Enquanto os custos perderam força em junho, os preços recebidos pelos produtores apresentaram comportamento distinto. O Índice de Inflação dos Preços Recebidos pelos Produtores Rurais (IIPR), também calculado pela Farsul, avançou apenas 0,19% no mês. Segundo a entidade, o principal fator para essa variação foi a valorização do trigo, reflexo do período de entressafra, quando as negociações diminuem diante da expectativa de redução da produção na safra seguinte.

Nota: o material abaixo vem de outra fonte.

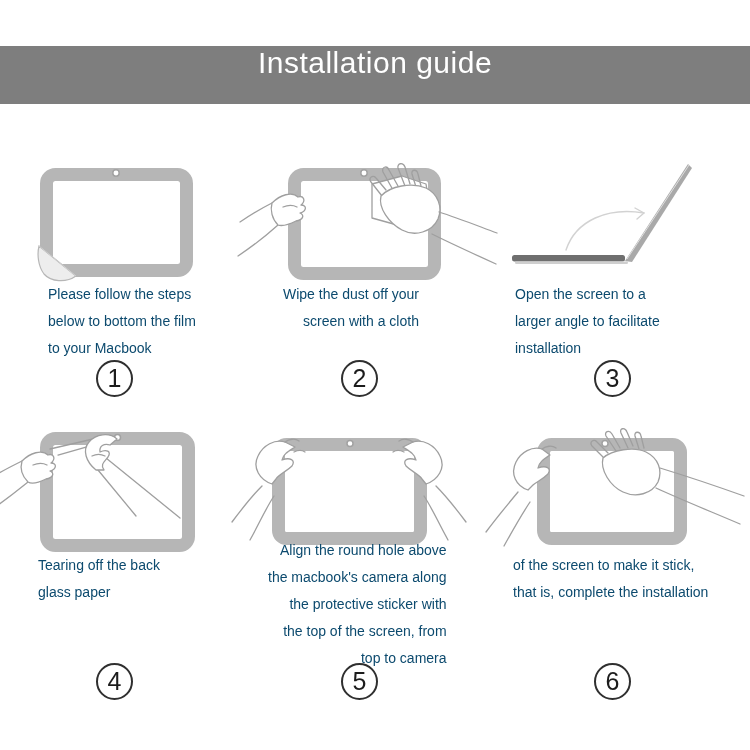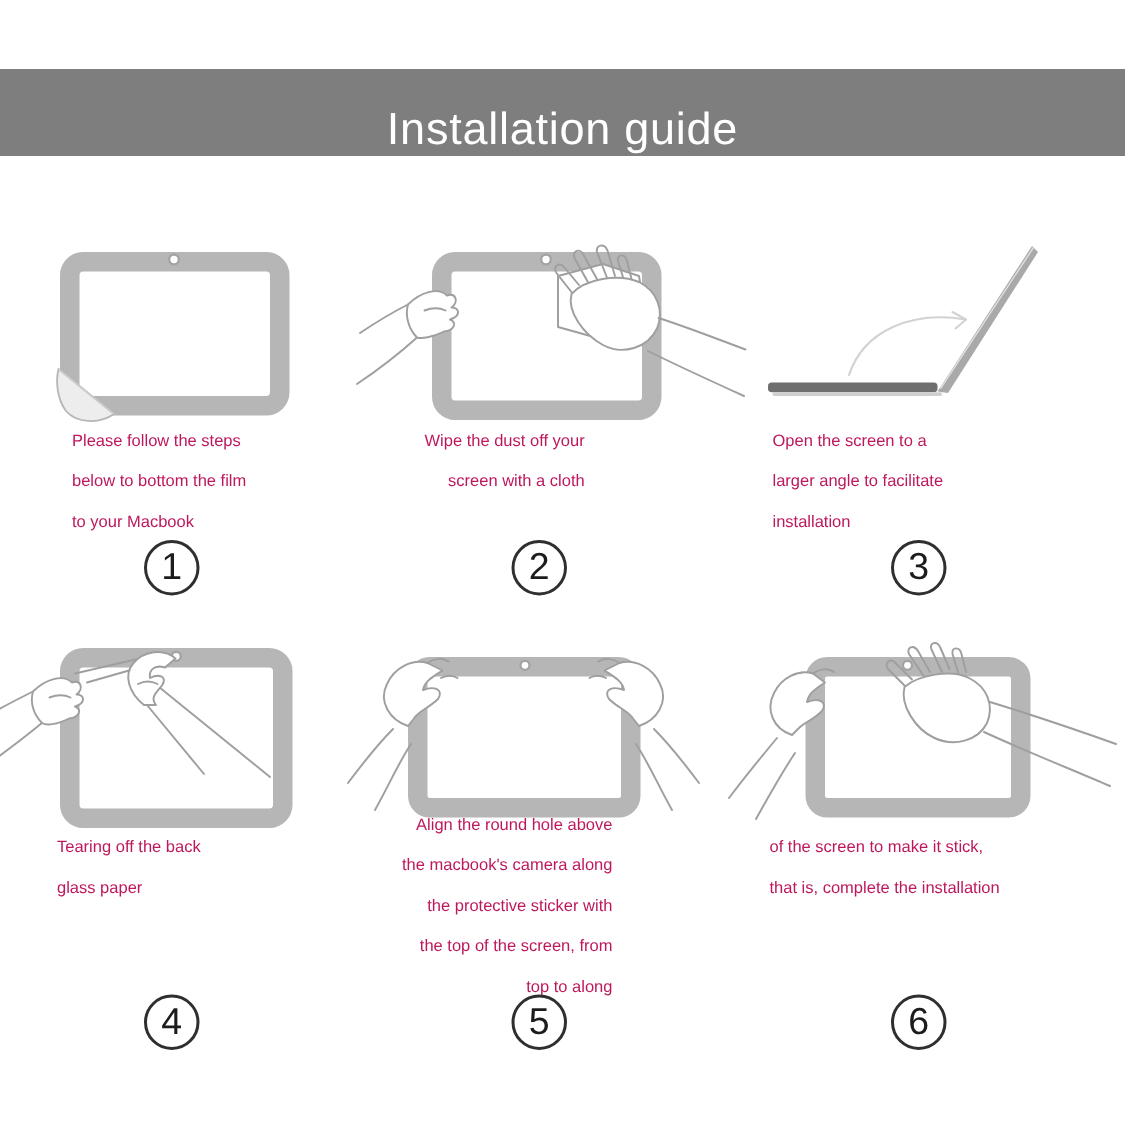--- a/index.html
+++ b/index.html
@@ -6,7 +6,7 @@
   .page{position:relative;width:750px;height:750px;background:#ffffff;overflow:hidden;
         font-family:"Liberation Sans",sans-serif;}
   .banner{position:absolute;left:0;top:46px;width:750px;height:58px;background:#7e7e7e;
-          display:flex;align-items:flex-end;justify-content:center;}
+          display:flex;align-items:flex-start;justify-content:center;}
   .banner-title{color:#ffffff;font-size:30px;font-weight:400;letter-spacing:0.5px;}
   .cell{position:absolute;width:250px;}
   .r1{top:104px;height:300px;}

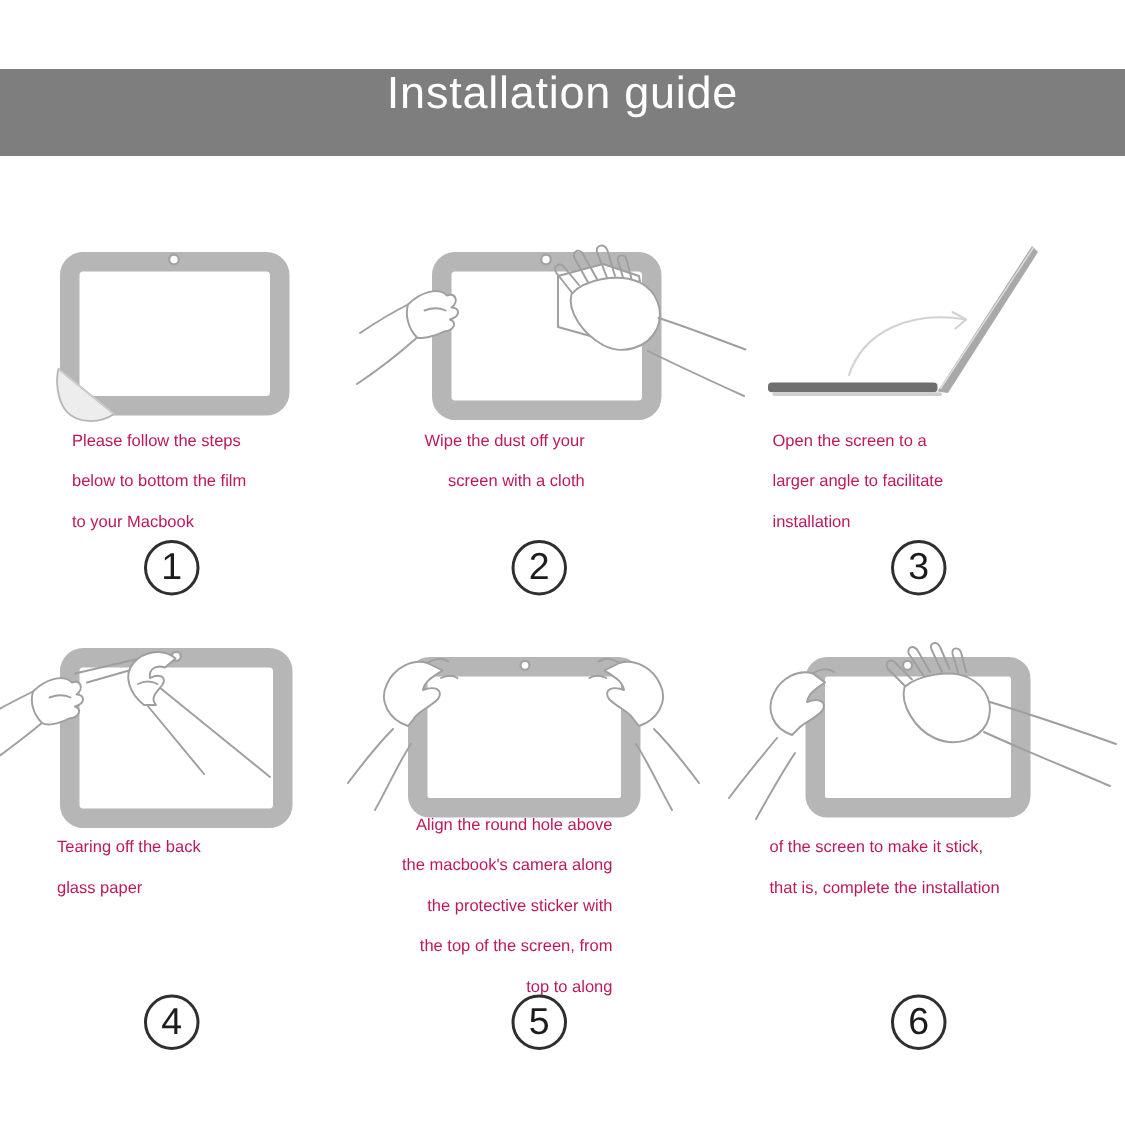--- a/index.html
+++ b/index.html
@@ -13,7 +13,7 @@
   .r2{top:404px;height:346px;}
   .c1{left:0;} .c2{left:250px;text-align:right;} .c3{left:500px;}
   .illus{position:absolute;left:0;top:0;overflow:visible;}
-  .cap{position:absolute;font-size:11px;line-height:27px;color:#be185d;white-space:nowrap;}
+  .cap{position:absolute;font-size:14px;line-height:27px;color:#0c4a6e;white-space:nowrap;}
   .num{position:absolute;width:33px;height:33px;border:2px solid #2f2f2f;border-radius:50%;
        display:flex;align-items:center;justify-content:center;font-size:25px;color:#1c1c1c;
        background:#fff;}

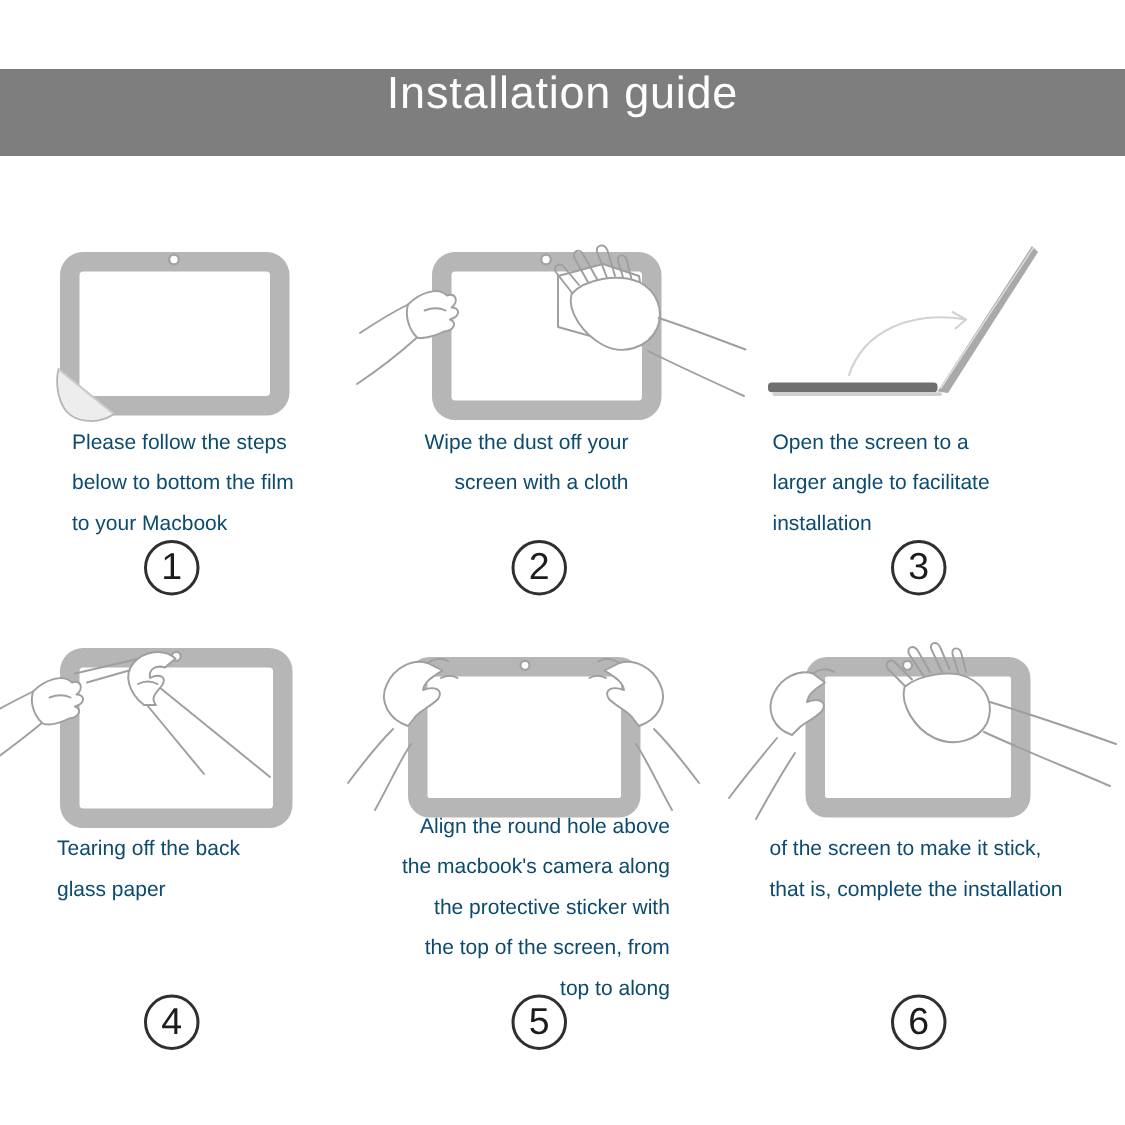--- a/index.html
+++ b/index.html
@@ -143,7 +143,7 @@
       <div>the macbook's camera along</div>
       <div>the protective sticker with</div>
       <div>the top of the screen, from</div>
-      <div>top to along</div>
+      <div>top to camera</div>
     </div>
     <div class="num n-r2" style="left:91px">5</div>
   </div>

Na avaliação da Farsul, a diferença entre os indicadores fica ainda mais evidente quando comparada à inflação dos alimentos medida ao consumidor. Enquanto o IIPR acumula queda de 5,79% em 12 meses, o IPCA de Alimentos e Bebidas, calculado pelo Instituto Brasileiro de Geografia e Estatística (IBGE), registra alta de 3,82% no mesmo período, acima da variação de 1,50% do IICP. Segundo a Federação, esse descompasso demonstra que a inflação observada nos supermercados não tem origem nos reajustes praticados pelos produtores rurais, mas em fatores presentes nas demais etapas da cadeia, como indústria, logística, varejo e no ambiente macroeconômico.